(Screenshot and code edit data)
_ _ _ _ _ _ _
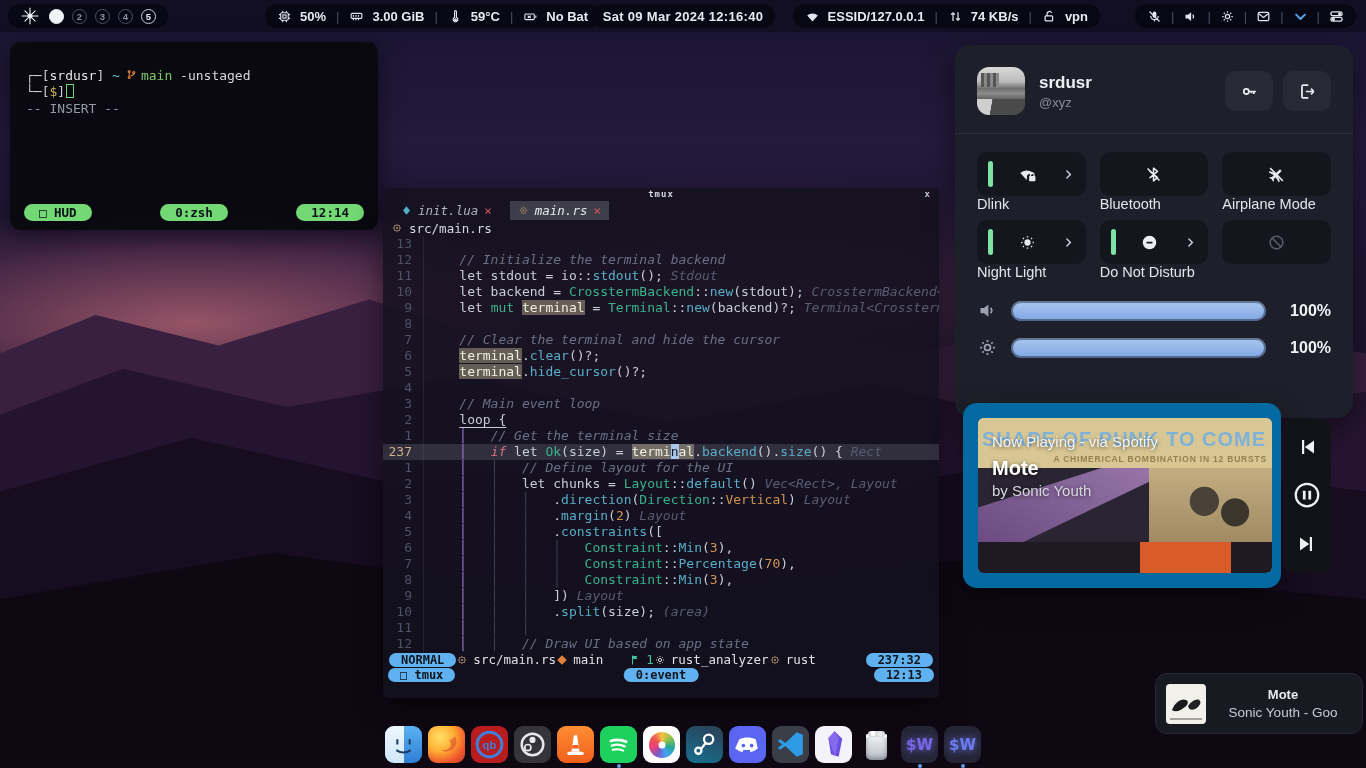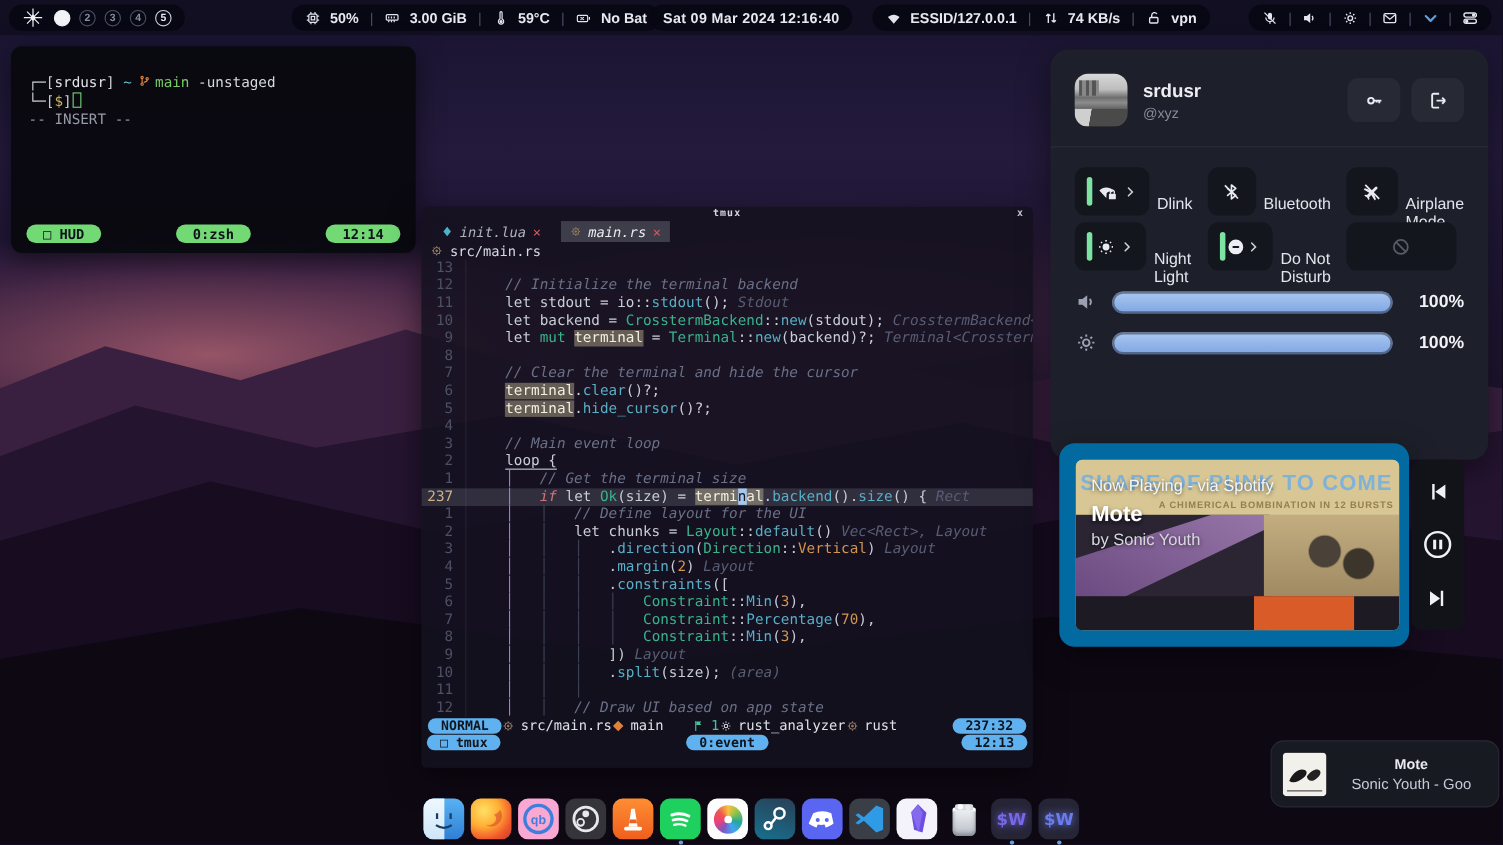--- a/index.html
+++ b/index.html
@@ -130,7 +130,7 @@
   .cc-divider { height:1px; background:#2b2e3b; }
   .cc-toggles { display:grid; grid-template-columns:repeat(3,1fr); column-gap:14px;
     row-gap:6px; padding:18px 22px 4px; }
-  .tg-cell { display:flex; flex-direction:row; align-items:flex-end; gap:7px; }
+  .tg-cell { display:flex; flex-direction:column; align-items:flex-start; }
   .tg-btn { width:100%; height:44px; background:#14161e; border-radius:10px; display:flex;
     align-items:center; padding:0 11px; color:#e8eaf0; }
   .tg-bar { width:5px; height:26px; border-radius:3px; background:#7de3a3; flex:none; }

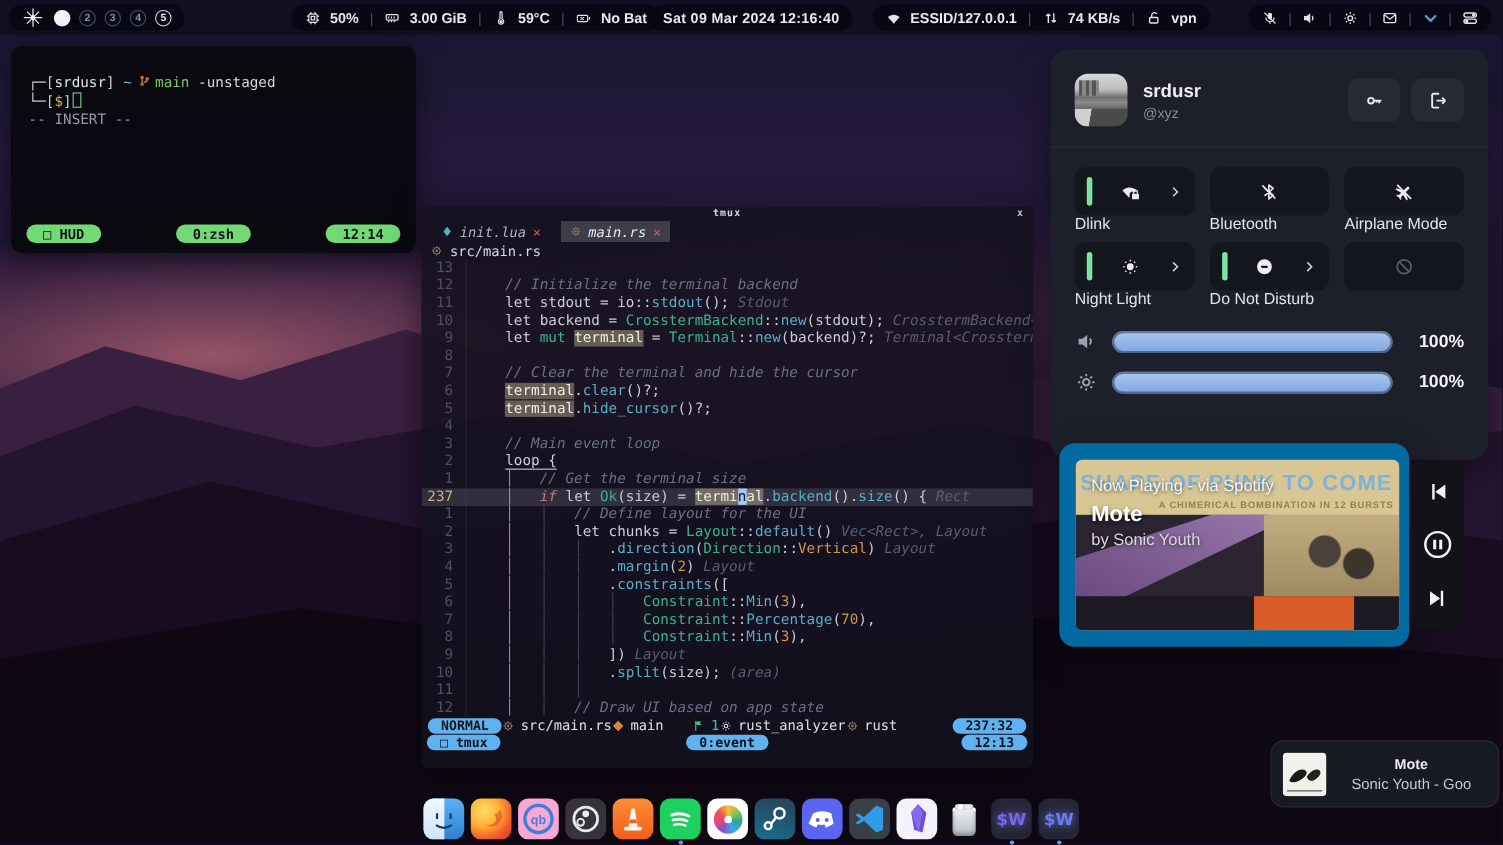--- a/index.html
+++ b/index.html
@@ -202,7 +202,7 @@
   .dk-finder:before { content:""; position:absolute; left:0; top:0; bottom:0; width:50%;
     background:linear-gradient(180deg,#eef7ff,#cfe6f8); border-radius:9px 0 0 9px; }
   .dk-firefox { background:radial-gradient(circle at 32% 30%,#ffe066,#ffae33 40%,#f1572c 72%,#c23a2e); }
-  .dk-qbittorrent { background:#f9a8d4; }
+  .dk-qbittorrent { background:#b91c1c; }
   .dk-obs { background:#35343b; }
   .dk-vlc { background:linear-gradient(180deg,#ff8d33,#ef5f1d); }
   .dk-spotify { background:#1ed15e; }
_ _ _ _ _ _ _
## Task requirements
What the reply must contain is an exact transcription of the data above and none of its pictures.

## Your solution
--- a/index.html
+++ b/index.html
@@ -130,7 +130,7 @@
   .cc-divider { height:1px; background:#2b2e3b; }
   .cc-toggles { display:grid; grid-template-columns:repeat(3,1fr); column-gap:14px;
     row-gap:6px; padding:18px 22px 4px; }
-  .tg-cell { display:flex; flex-direction:row; align-items:flex-end; gap:7px; }
+  .tg-cell { display:flex; flex-direction:column; align-items:flex-start; }
   .tg-btn { width:100%; height:44px; background:#14161e; border-radius:10px; display:flex;
     align-items:center; padding:0 11px; color:#e8eaf0; }
   .tg-bar { width:5px; height:26px; border-radius:3px; background:#7de3a3; flex:none; }

--- a/index.html
+++ b/index.html
@@ -202,7 +202,7 @@
   .dk-finder:before { content:""; position:absolute; left:0; top:0; bottom:0; width:50%;
     background:linear-gradient(180deg,#eef7ff,#cfe6f8); border-radius:9px 0 0 9px; }
   .dk-firefox { background:radial-gradient(circle at 32% 30%,#ffe066,#ffae33 40%,#f1572c 72%,#c23a2e); }
-  .dk-qbittorrent { background:#f9a8d4; }
+  .dk-qbittorrent { background:#b91c1c; }
   .dk-obs { background:#35343b; }
   .dk-vlc { background:linear-gradient(180deg,#ff8d33,#ef5f1d); }
   .dk-spotify { background:#1ed15e; }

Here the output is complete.